Friday, August 27, 2010

So much to learn

Curvaceously Delicious 

It had just then stopped raining. I looked out of the balcony and saw the muddy water streaming down the foot path and took a deep breath, taking in all the fresh air after a heavy down pour and marveled at the site I saw.

 The green leaves of the trees were dancing in gay abundance as the wind blew, showering water like sprinklers on the people who walked below.

There she stood under the cover of the tree a bit drenched but nonetheless looked very much like a potentate, at least in front of her colorful spread that lay in her cart! The rain drops that had settled like pearly due drops on the farm fresh nature’s wonder which she was selling were a sight to the beholder!

I sat inside the bay-window sill and watched people gather around her and within half an hour her cart was empty and there she vanished from the scene as the sun went down.

Seasons passed, we came to live here in Bahrain. Come summer holidays and we were back home for our annual vacation and the best time pass especially for me was to take a stroll to the market whenever I was free in the evenings. One evening as it had just then stopped raining, I walked on the footpath criss-crossing all the puddles that came as hurdles.

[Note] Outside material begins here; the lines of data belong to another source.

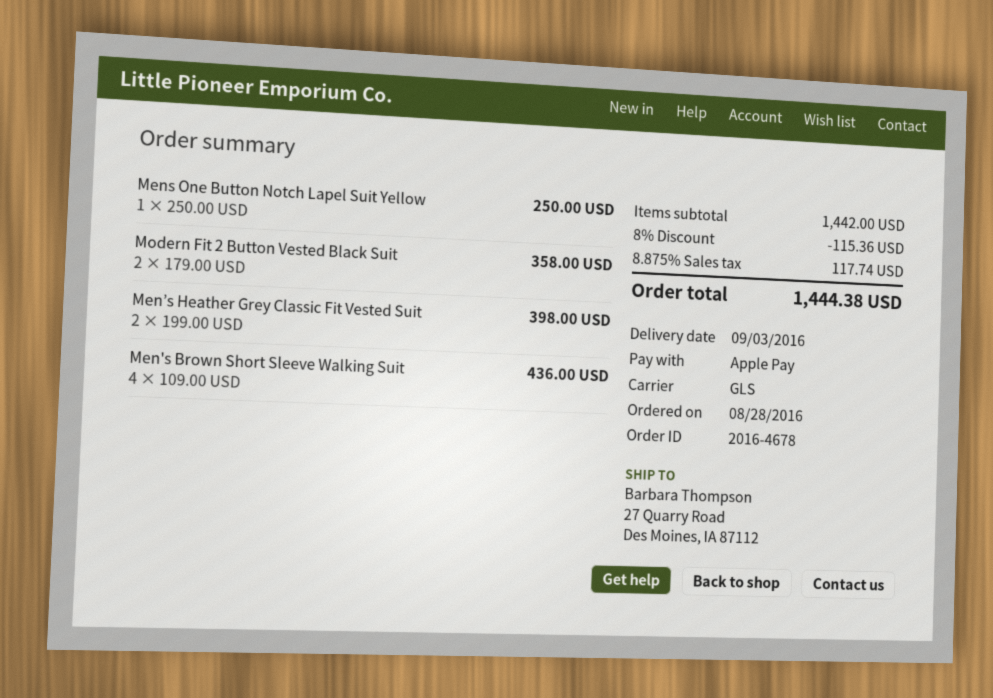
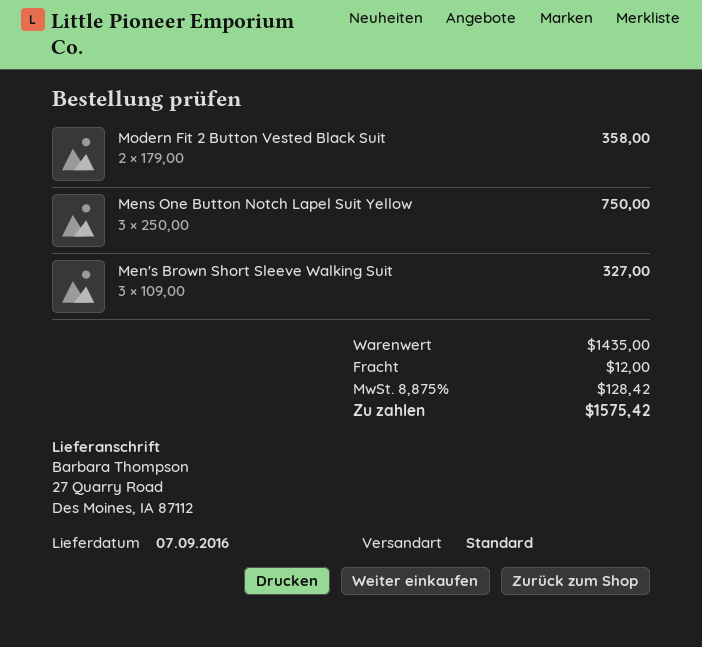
delivery date: 2016-09-03 -> 2016-09-07
shipping method: GLS -> standard
Mens One Button Notch Lapel Suit Yellow: 1 x 250.00 = 250.00 -> 3 x 250.00 = 750.00
Men’s Heather Grey Classic Fit Vested Suit: 2 x 199.00 = 398.00 -> none
Men's Brown Short Sleeve Walking Suit: 4 x 109.00 = 436.00 -> 3 x 109.00 = 327.00
subtotal: 1442.00 -> 1435.00
discount: 8% = 115.36 -> none
shipping: none -> 12.00
tax: 8.875% = 117.74 -> 8.875% = 128.42
total: 1444.38 -> 1575.42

As I entered the market nudging my way through the crowd, I saw a voluptuously “DESI” woman with a crisp bright cotton saree, a huge red circle of a ‘bindi’ in the middle of her forehead, a tight bun for a hairdo and fresh jasmine flowers surrounding it and topping it all was her paan stained lips.
Aaaa… there she is, the vendor woman who stood under the tree ages ago, ‘Oh, she has put up a shop here?’ I thought.

‘Curvaceously delicious, Curvaceously delicious, come and see for your selves’, she smilingly screamed beckoning people to come and take a look at the motley spread she had in different sections in front of her!
The two catchy words which she was calling out with a naughty smile attracted many to her shop. The stuff she was so deliriously delighted about was nothing but fresh farm vegetables, purple arched brinjals, red round tomatoes, big fat pumpkins, green long chilies and a variety of other vegetables, curvacious YES and delicious ofcourse YES… when cooked!!!!!!!!!!

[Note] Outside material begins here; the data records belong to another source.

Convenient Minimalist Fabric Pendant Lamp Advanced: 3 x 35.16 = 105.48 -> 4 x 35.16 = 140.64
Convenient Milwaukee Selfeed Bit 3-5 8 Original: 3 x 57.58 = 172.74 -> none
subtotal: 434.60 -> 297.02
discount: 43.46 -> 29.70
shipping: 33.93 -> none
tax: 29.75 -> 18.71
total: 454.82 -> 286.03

 This particular shop was the talk of the town, I mean our area. Everybody would flock to her shop to buy those fresh veggies as well as to exchange a few snippets with this ‘full of life’ woman.

One evening as I sat to watch television at home here in Bahrain, the phone rang. The phone ringing at an unusual hour brought anxiety even before I took the call. It was my father-in-law who had called to break a bad news! He said, ‘The whole vegetable market was on fire this afternoon and most of the shops were gutted and all the shop keepers were helpless on-lookers as they witnessed their businesses go in flames!”

‘Alas, what a tragedy’, I voiced my concern and at once my thought raced through the lanes of the vegetable market and stopped in front of the CD shop. What happened to that Curvaceously Delicious shop?, I asked. ‘Everything is in ashes now’, he replied.

I imagined the agony, the anguish and the helplessness ‘she’ would have gone through along with the others!

After a few months, when I was in Banglaore, the first day itself I decided to go the vegetable market.
As I walked in, what did I see? The whole place was bustling with life, full of shoppers and the same old shop keepers. Though the fire had blackened the walls of the shops, their spirits weren’t, I could see.
I moved with the crowd to reach my favorite vegetable shop and lo! She was there with a sparkling grin which was a complete contrast to the black brunt wall behind her. ‘I had to sympathize with her before I could select the veggies’, I thought but there was no room for that because she greeted me by saying,
‘Look at these curvaceously delicious vegetables, they are fresh from the farm madam, I bet you will not get such farm fresh ones back in your foreign place too’.
So saying she put a small basket in front of me to choose the veggies. I was dumb founded for a second and looked up and her radiant smile and reciprocated with a nod. There was no room for remorse. It was life and business as usual for her whereas here my mindset was that of pity!

What did this mean, my friends?
Life has its own curves; some are smooth whereas some curves are crooked.
And here this vegetable vendor had not given up when life threw her off track but had faced it and now she is back doing her business as before!

The blackened wall behind her did have a white ceiling like the black clouds that have a silver lining.
Finally as I picked up my bag full of vegetables, the parting grin she gave meant, ’Life’s challenges are not supposed to paralyze you; they are supposed to help you re-discover your potential and start your life all over again.’ Or so I thought!
I smiled back and jostled my way out of the market!